*WHAT THE TASK REQUIRES*:
Starting at the line with "font-size: 16px ->" and ending at the line with "the plural form", print exactly the lines of the entries below. Pictures do not belong in the copy.

*MATERIAL FOR THE TASK*:

• • • • • • •

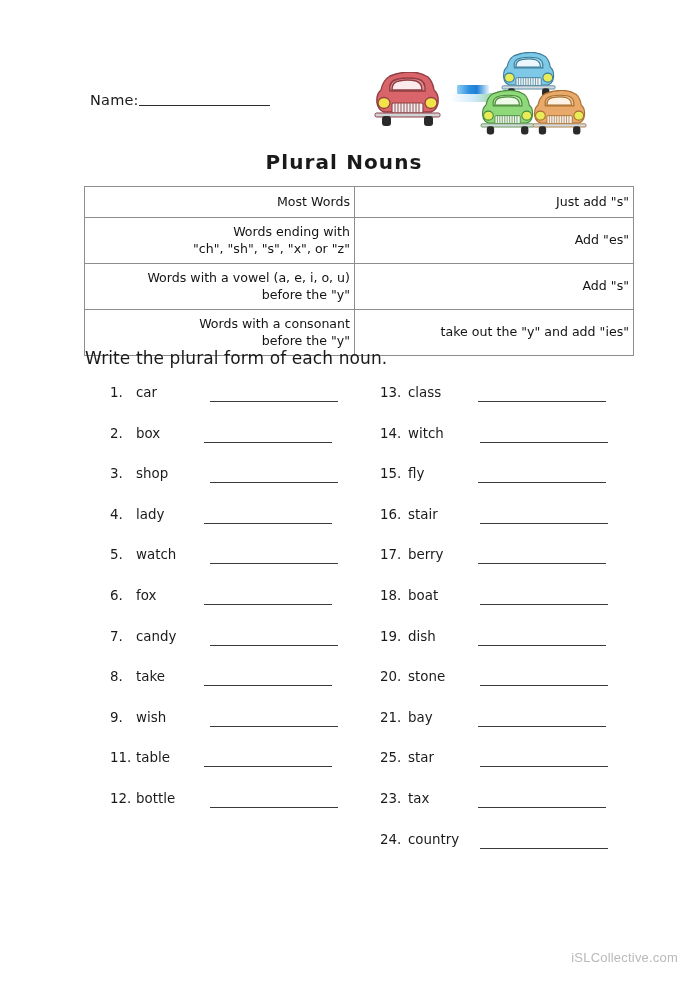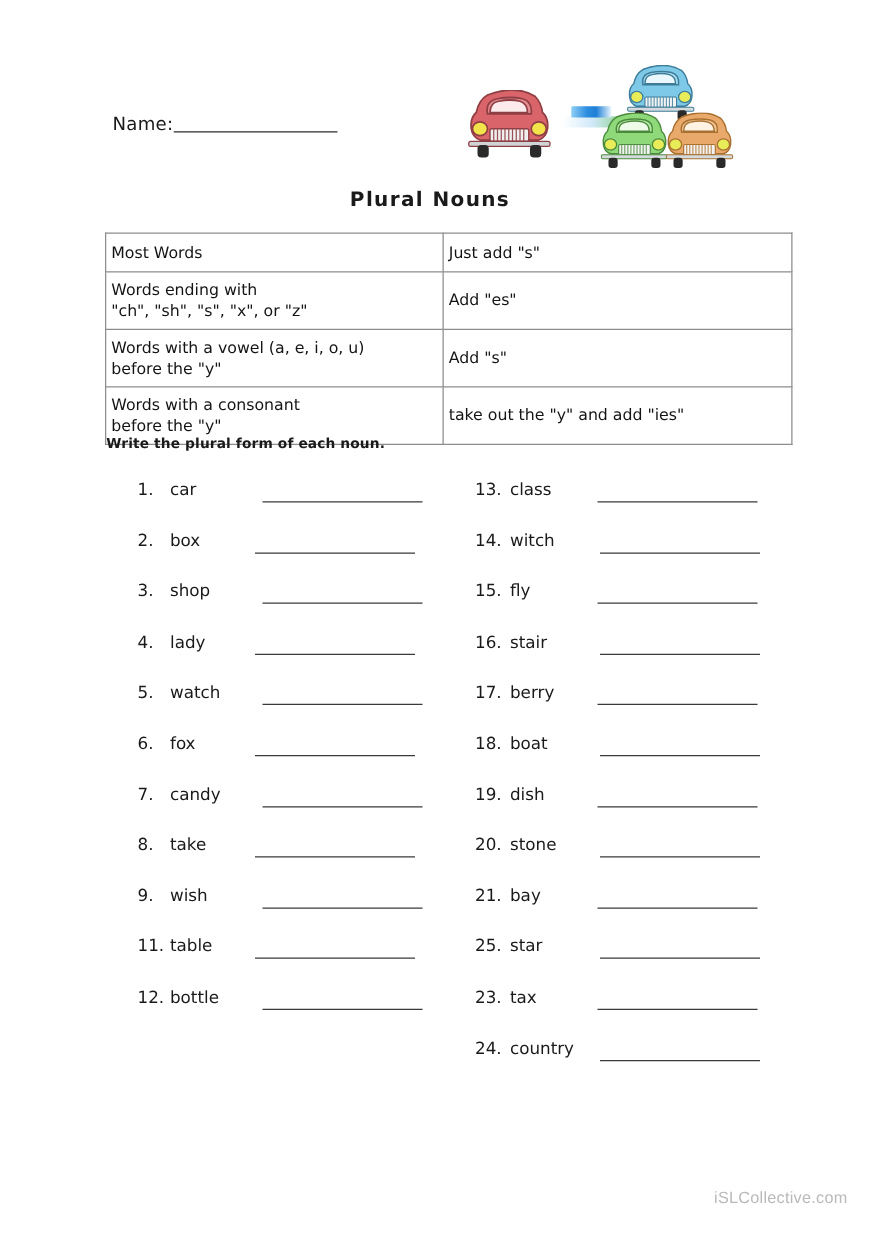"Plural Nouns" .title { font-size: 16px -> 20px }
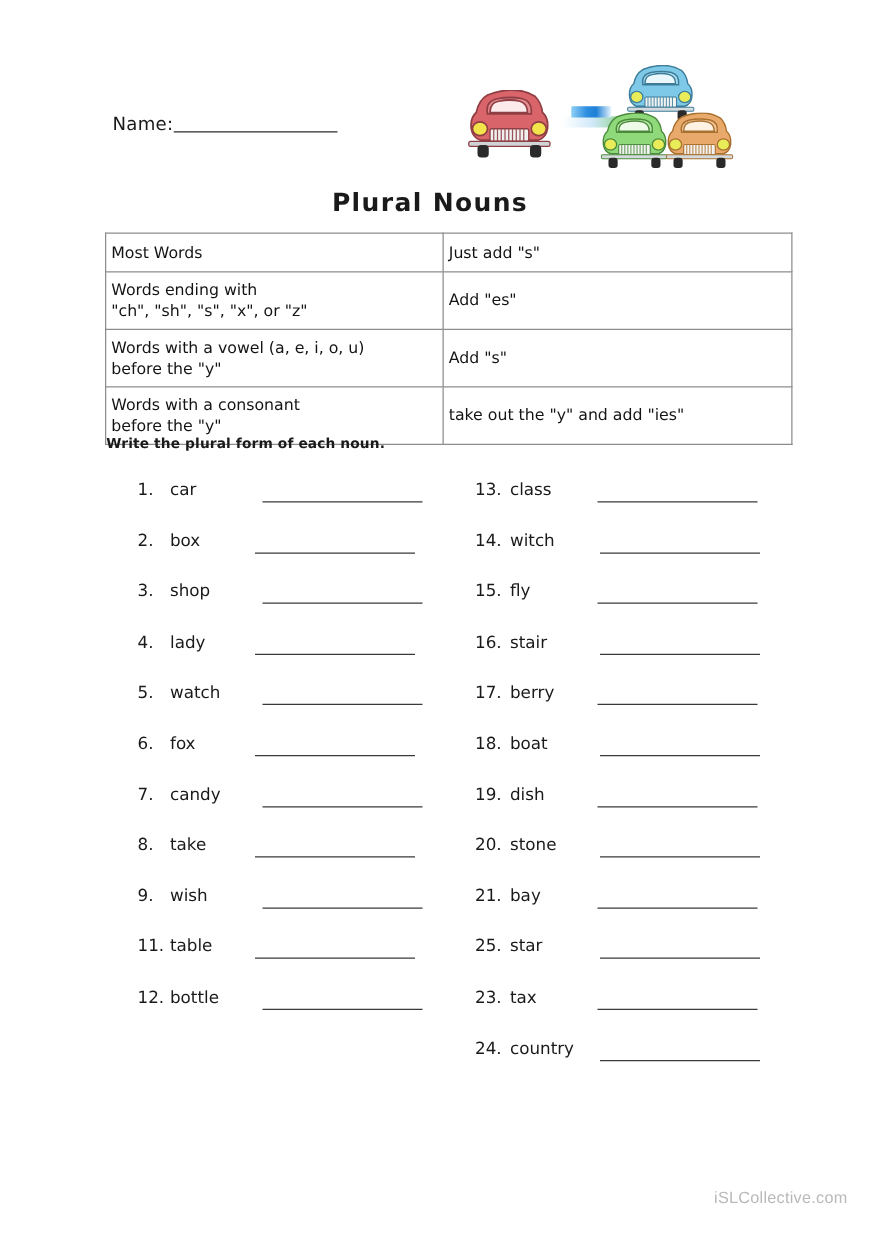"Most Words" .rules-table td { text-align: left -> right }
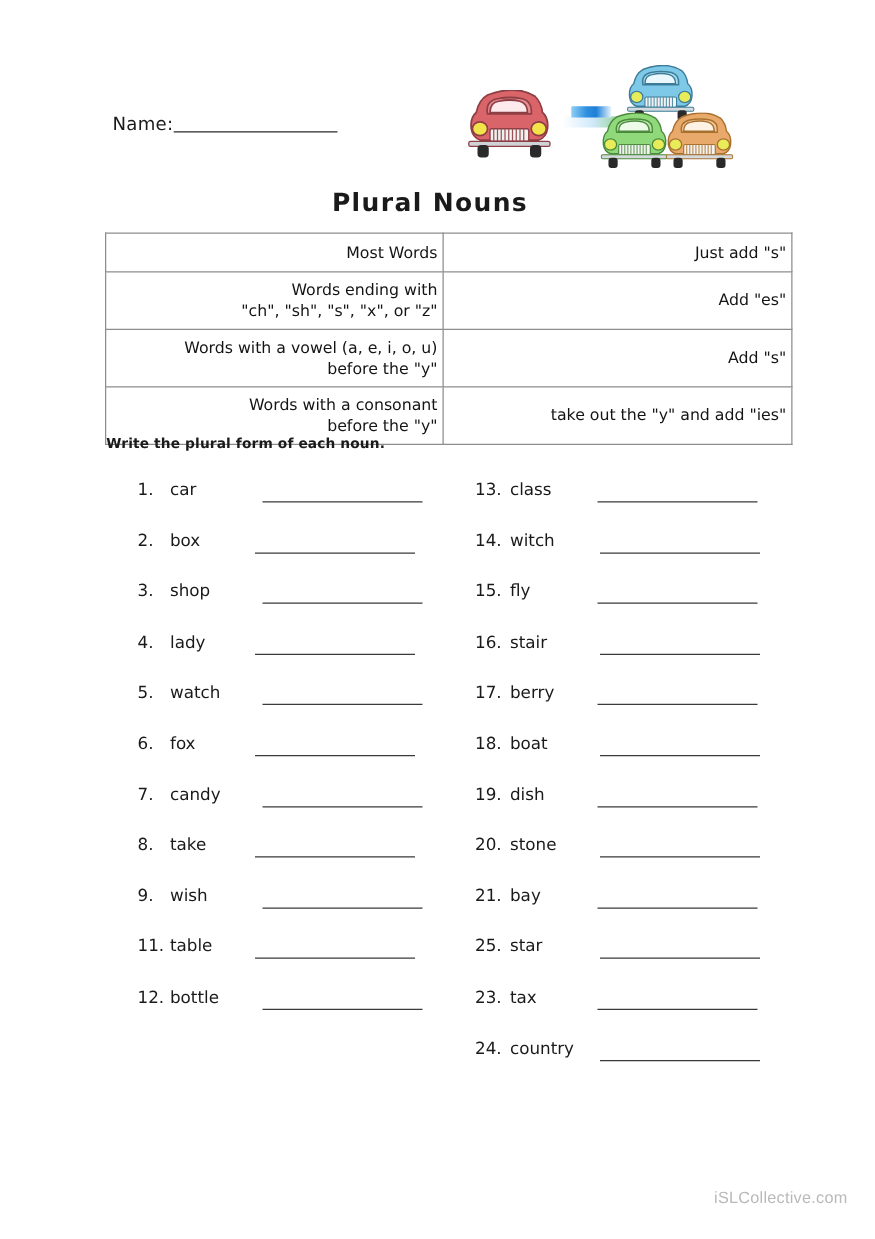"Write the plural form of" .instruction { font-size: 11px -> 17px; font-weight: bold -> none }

• • • • • • •

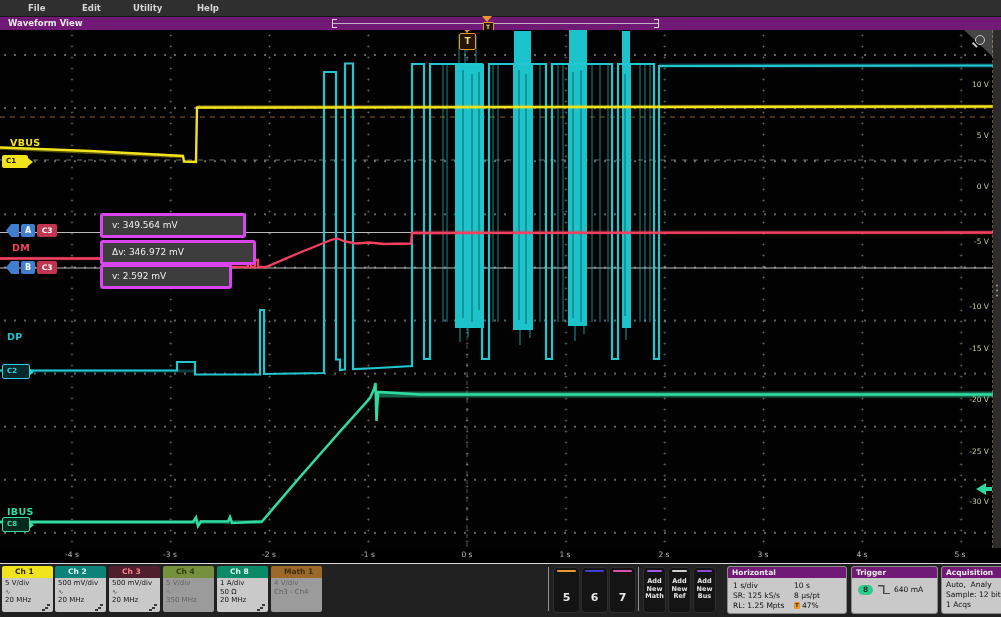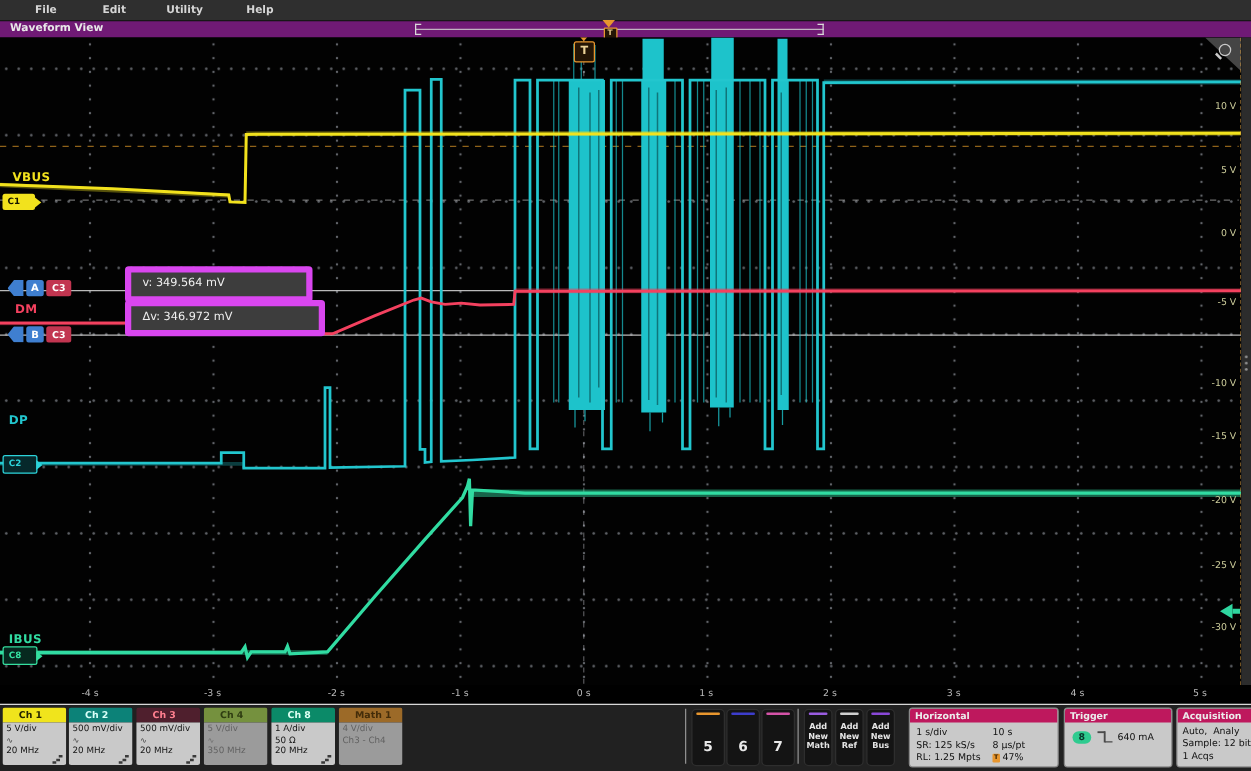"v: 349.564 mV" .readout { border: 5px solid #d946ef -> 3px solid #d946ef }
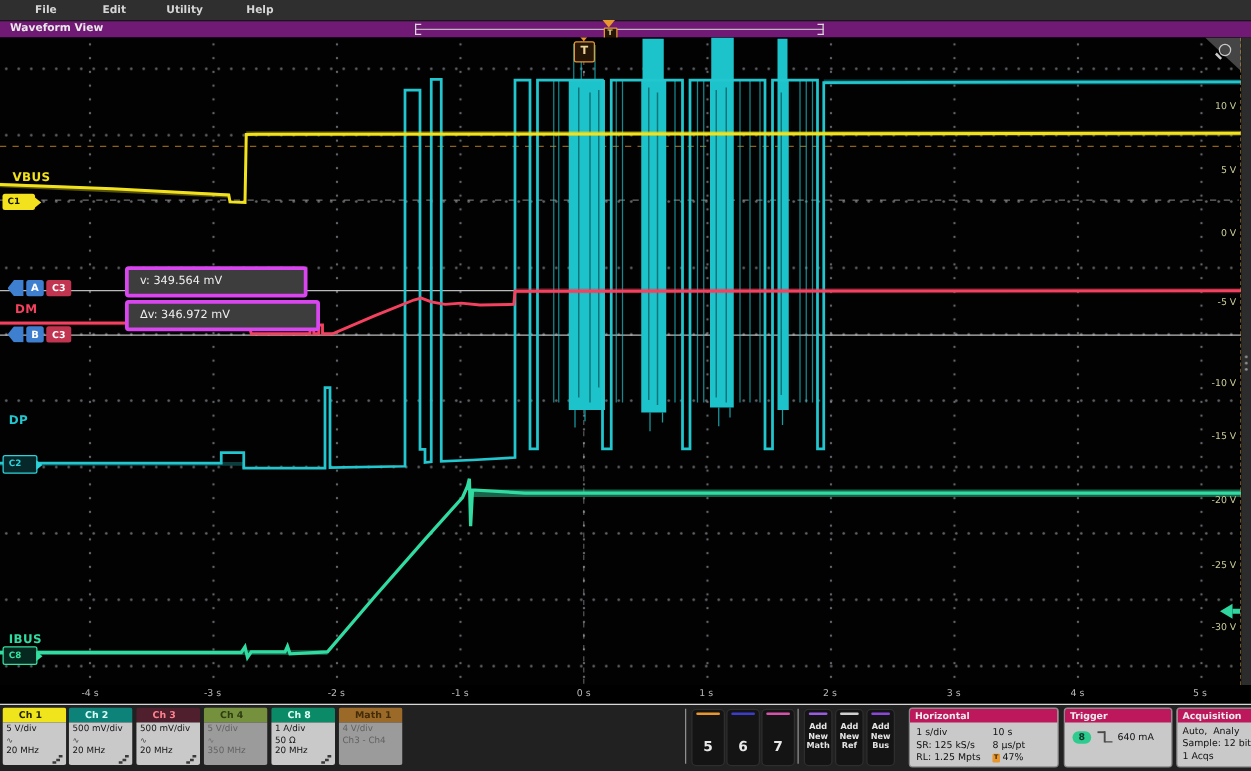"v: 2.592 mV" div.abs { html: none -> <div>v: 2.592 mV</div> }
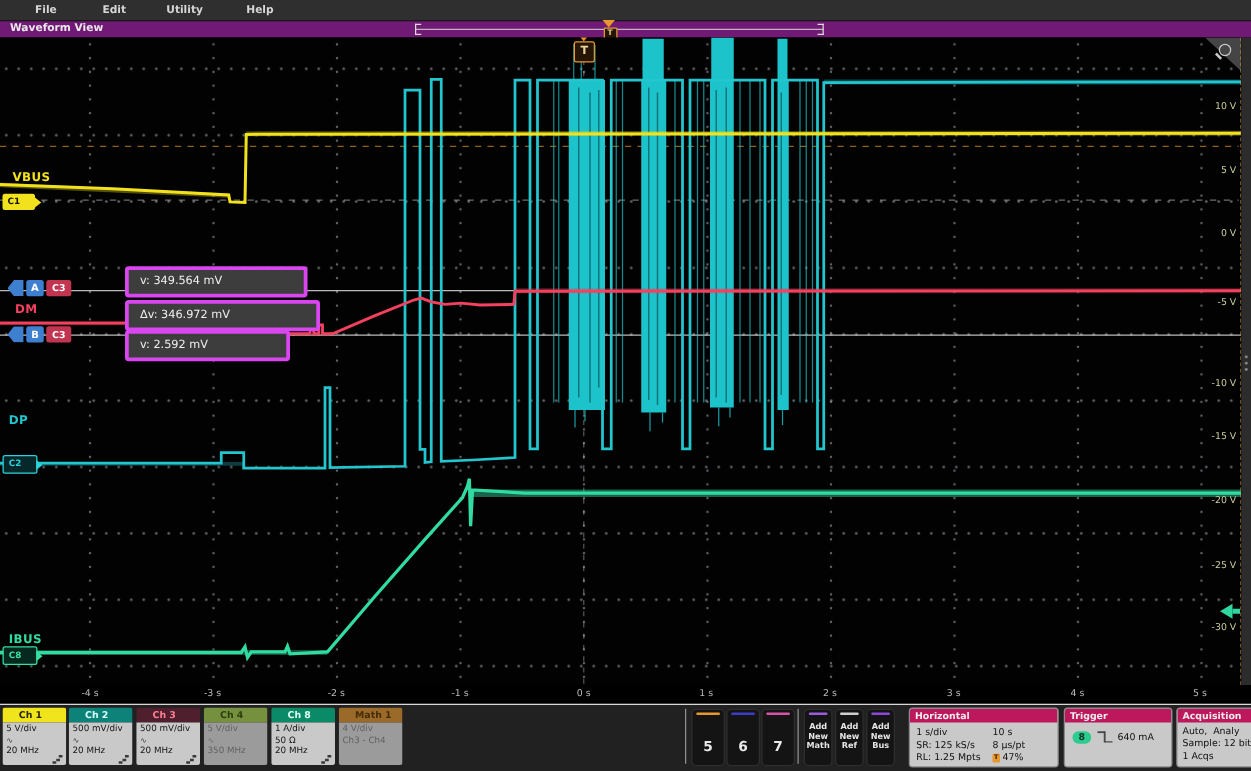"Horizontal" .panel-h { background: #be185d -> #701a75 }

• • • • • • •

*SOLUTION TO THE PROBLEM*:
"Plural Nouns" .title { font-size: 16px -> 20px }
"Most Words" .rules-table td { text-align: left -> right }
"Write the plural form of" .instruction { font-size: 11px -> 17px; font-weight: bold -> none }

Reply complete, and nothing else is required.